What Inflation Damage?
Despite all the emotional outcry about inflation, there is actually very little key economic carnage to point to in its wake.
Historically, major inflationary surges have caused considerable and easily noticeable damage across key metrics of the U.S. economy. Amazingly, the post-pandemic inflation spike (one of the biggest in post-war history based on the magnitude of the rise in the inflation rate) oddly resulted in very little fallout -- at least on the economy’s major performance benchmarks.
I’m not suggesting the recent rise in inflation wasn’t significant or doesn’t matter. Like most consumers, I’m also frustrated by how much everything has gone up in price during the last few years. Any yes, I realize stocks suffered a bear market in 2022 and bond yields have risen significantly. Nonetheless, as demonstrated below, compared to historic norms during past inflationary instances, the damage inflicted to arguably the four most important measures of economic health were quite minimal. Indeed, hardly even noticeable!

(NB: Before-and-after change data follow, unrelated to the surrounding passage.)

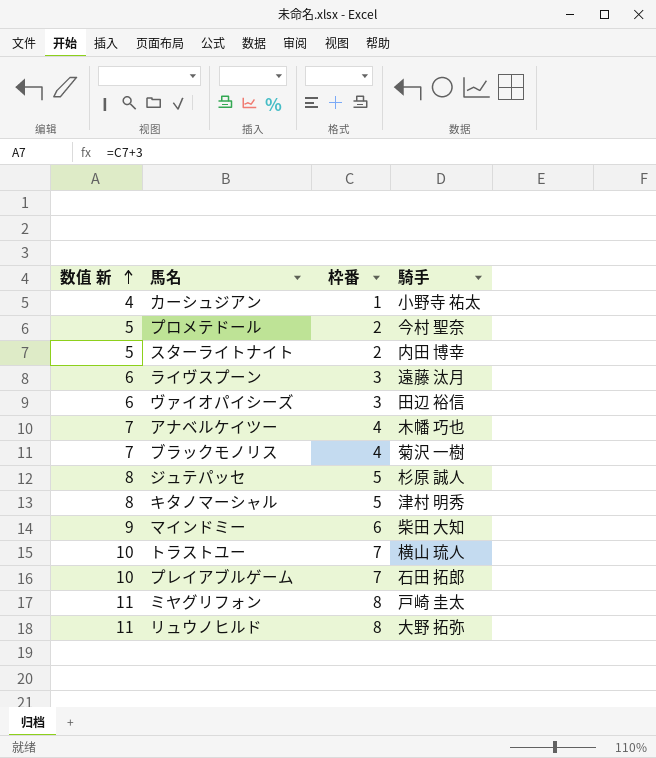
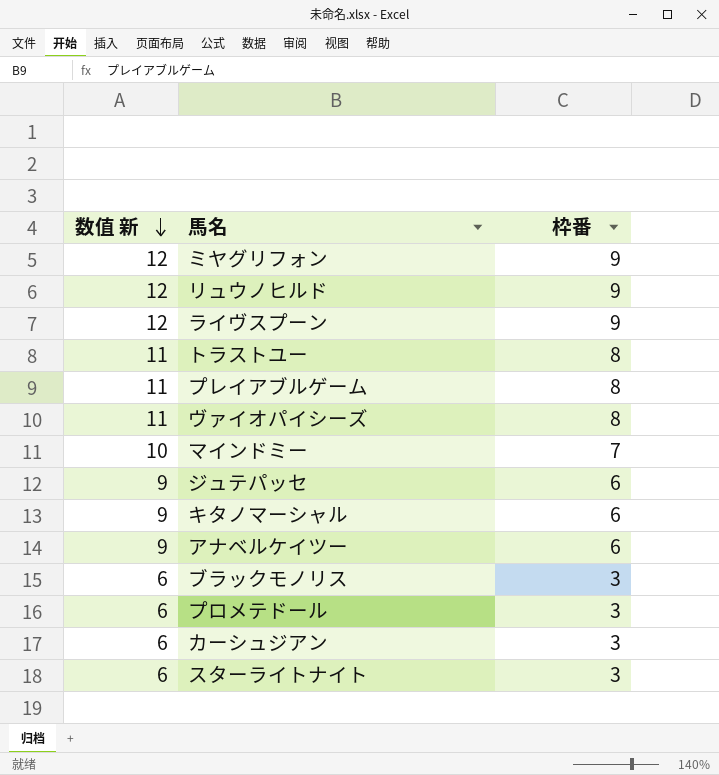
row order: 数值 新 ascending -> 数值 新 descending
column 騎手 | position: 4 -> none
ミヤグリフォン | 数值 新: 11 -> 12
ミヤグリフォン | 枠番: 8 -> 9
リュウノヒルド | 数值 新: 11 -> 12
リュウノヒルド | 枠番: 8 -> 9
ライヴスプーン | 数值 新: 6 -> 12
ライヴスプーン | 枠番: 3 -> 9
トラストユー | 数值 新: 10 -> 11
トラストユー | 枠番: 7 -> 8
プレイアブルゲーム | 数值 新: 10 -> 11
プレイアブルゲーム | 枠番: 7 -> 8
ヴァイオパイシーズ | 数值 新: 6 -> 11
ヴァイオパイシーズ | 枠番: 3 -> 8
マインドミー | 数值 新: 9 -> 10
マインドミー | 枠番: 6 -> 7
ジュテパッセ | 数值 新: 8 -> 9
ジュテパッセ | 枠番: 5 -> 6
キタノマーシャル | 数值 新: 8 -> 9
キタノマーシャル | 枠番: 5 -> 6
アナベルケイツー | 数值 新: 7 -> 9
アナベルケイツー | 枠番: 4 -> 6
ブラックモノリス | 数值 新: 7 -> 6
ブラックモノリス | 枠番: 4 -> 3
プロメテドール | 数值 新: 5 -> 6
プロメテドール | 枠番: 2 -> 3
カーシュジアン | 数值 新: 4 -> 6
カーシュジアン | 枠番: 1 -> 3
スターライトナイト | 数值 新: 5 -> 6
スターライトナイト | 枠番: 2 -> 3

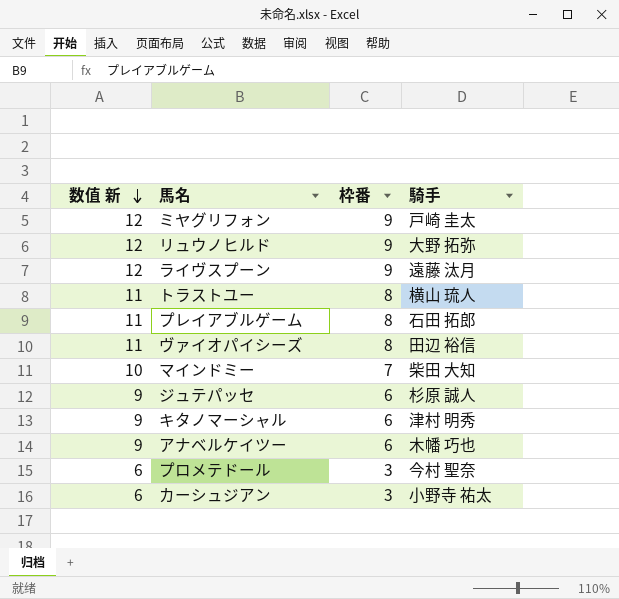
column 騎手 | position: none -> 4
row ブラックモノリス: 6 | 3 -> none
row スターライトナイト: 6 | 3 -> none

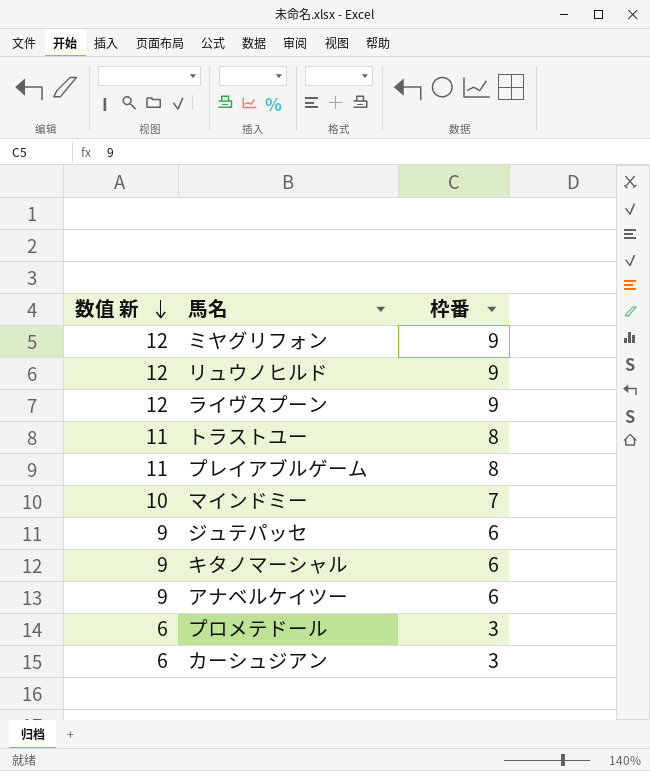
column 騎手 | position: 4 -> none
row ヴァイオパイシーズ: 11 | 8 | 田辺 裕信 -> none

Despite all the emotional outcry by policy officials, investors (including myself), consumers, politicians, and media representatives about the terrible evils unleashed by allowing inflation to surge after the pandemic, there is actually very little carnage to point to in its wake. How could the U.S. have the consumer price inflation rate soar from essentially 0% to over 9% in just two years and not have some detectable fallout among its key economic metrics? I don’t know! But it’s worthy of consideration.